Article

Serum immune activation markers are persistently increased in patients with HIV infection after 6 years of antiretroviral therapy despite suppression of viral replication and reconstitution of CD4+ T cells.

School of Pathology and Laboratory Medicine, University of Western Australia, and Department of Clinical Immunology and Immunogenetics, Royal Perth Hospital and PathWest Laboratory Medicine, Perth, Australia.
The Journal of Infectious Diseases (Impact Factor: 5.85). 10/2009; 200(8):1212-5. DOI: 10.1086/605890
Source: PubMed

ABSTRACT The effect of long-term antiretroviral therapy on serum immune activation markers was assessed in a cohort of 63 patients before and after 6 years of boosted lopinavir-based antiretroviral therapy.
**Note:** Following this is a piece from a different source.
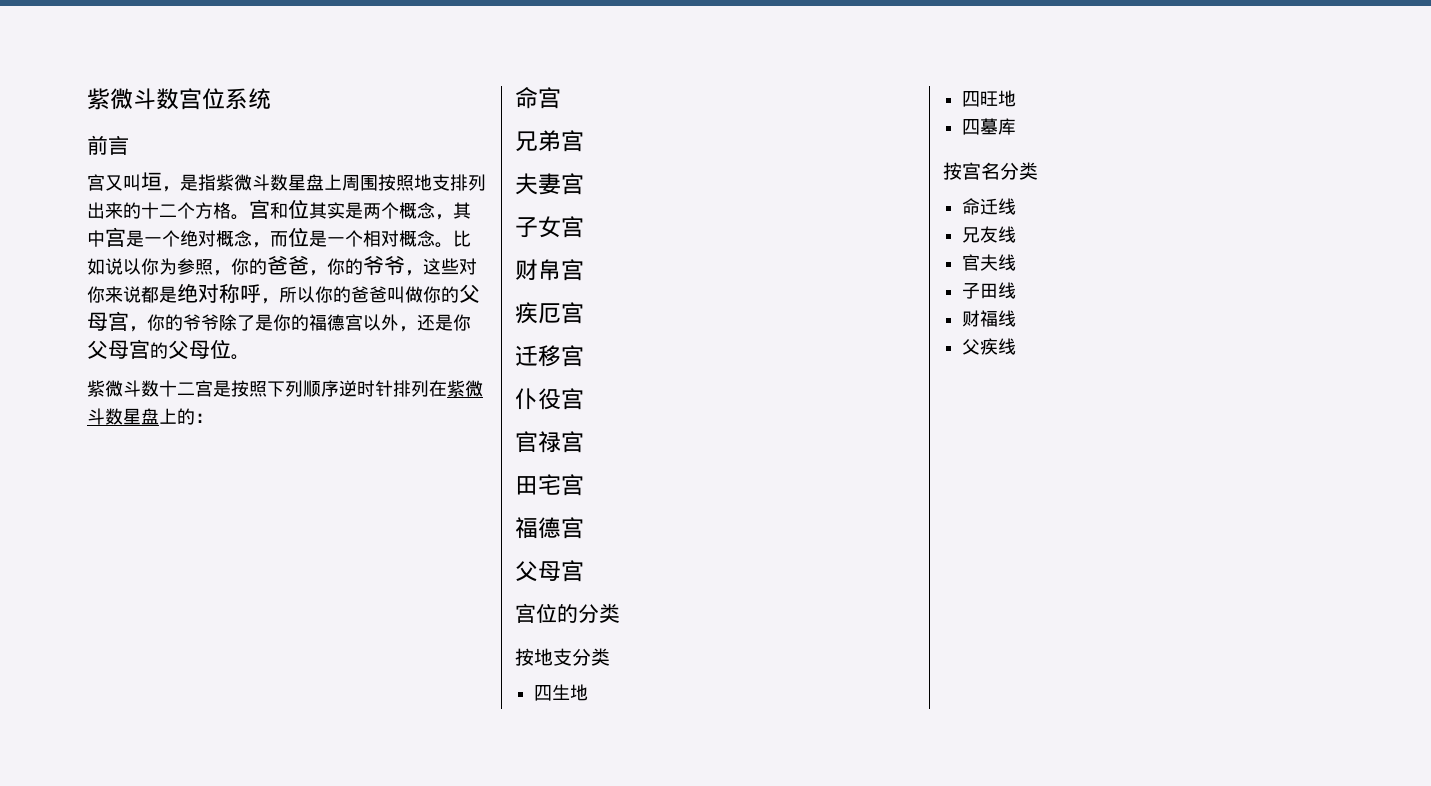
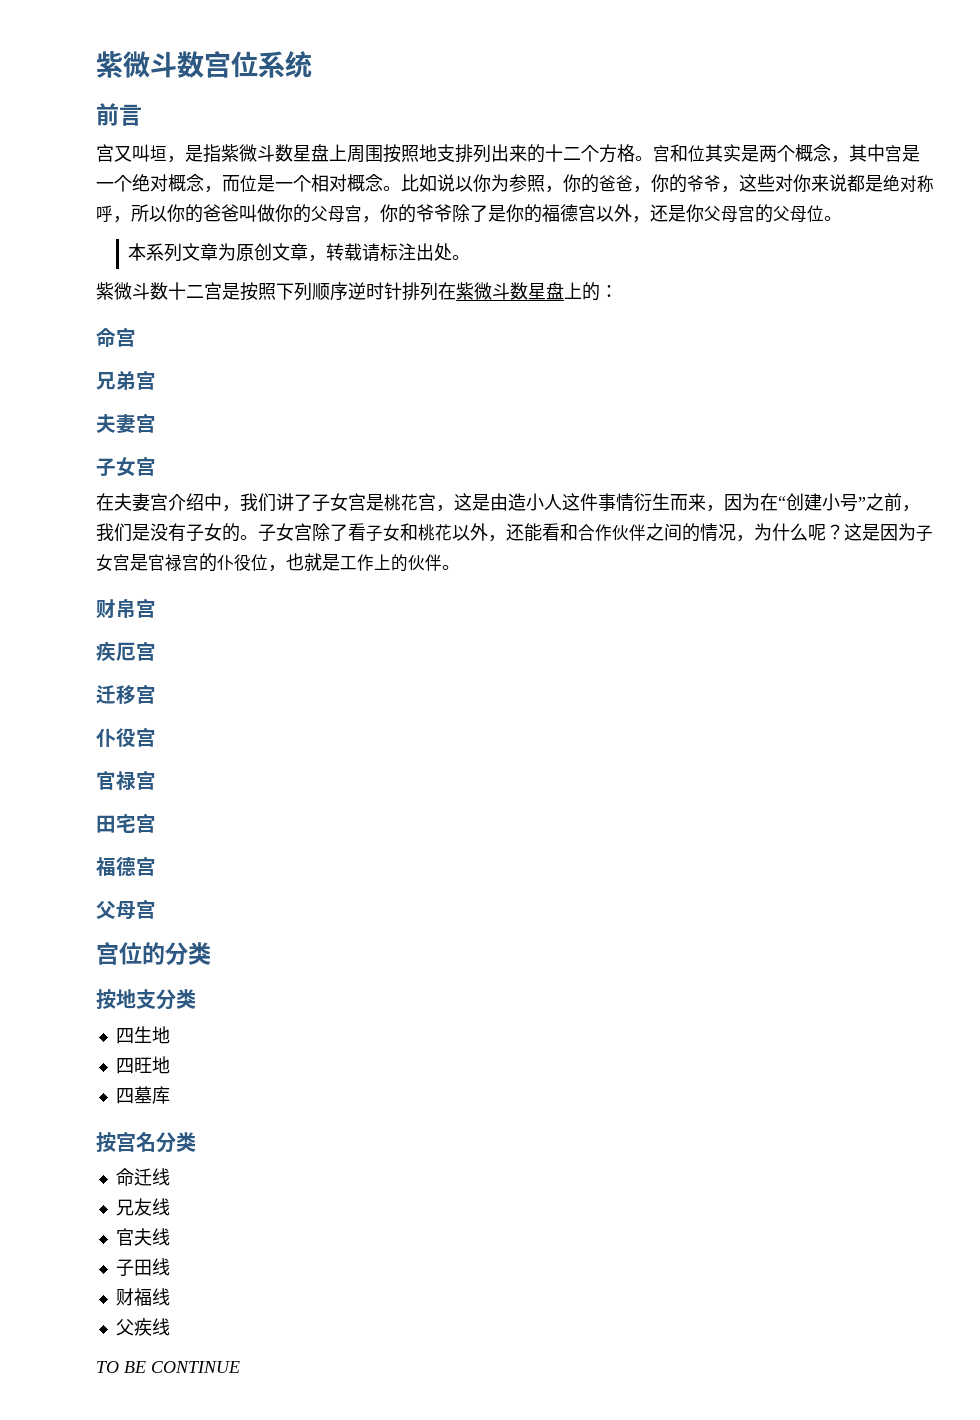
+ 本系列文章为原创文章，转载请标注出处。
+ 在夫妻宫介绍中，我们讲了子女宫是桃花宫，这是由造小人这件事情衍生而来，因为在“创建小号”之前，我们是没有子女的。子女宫除了看子女和桃花以外，还能看和合作伙伴之间的情况，为什么呢？这是因为子女宫是官禄宫的仆役位，也就是工作上的伙伴。
+ TO BE CONTINUE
High levels of most markers were associated with lower CD4(+) T cell counts at baseline and at year 6, with the exception of soluble cytotoxic T lymphocyte antigen-4 (sCTLA-4); high levels of sCTLA-4 were associated with higher CD4(+) T cell counts at year 6. Abnormalities of serum immune activation markers persisted after 6 years of ART but probably had different causes. Further investigation of the clinical usefulness of assaying immunoglobulin A, neopterin, and sCTLA-4 levels to assess the effectiveness of treatments for human immunodeficiency virus (HIV) disease are warranted.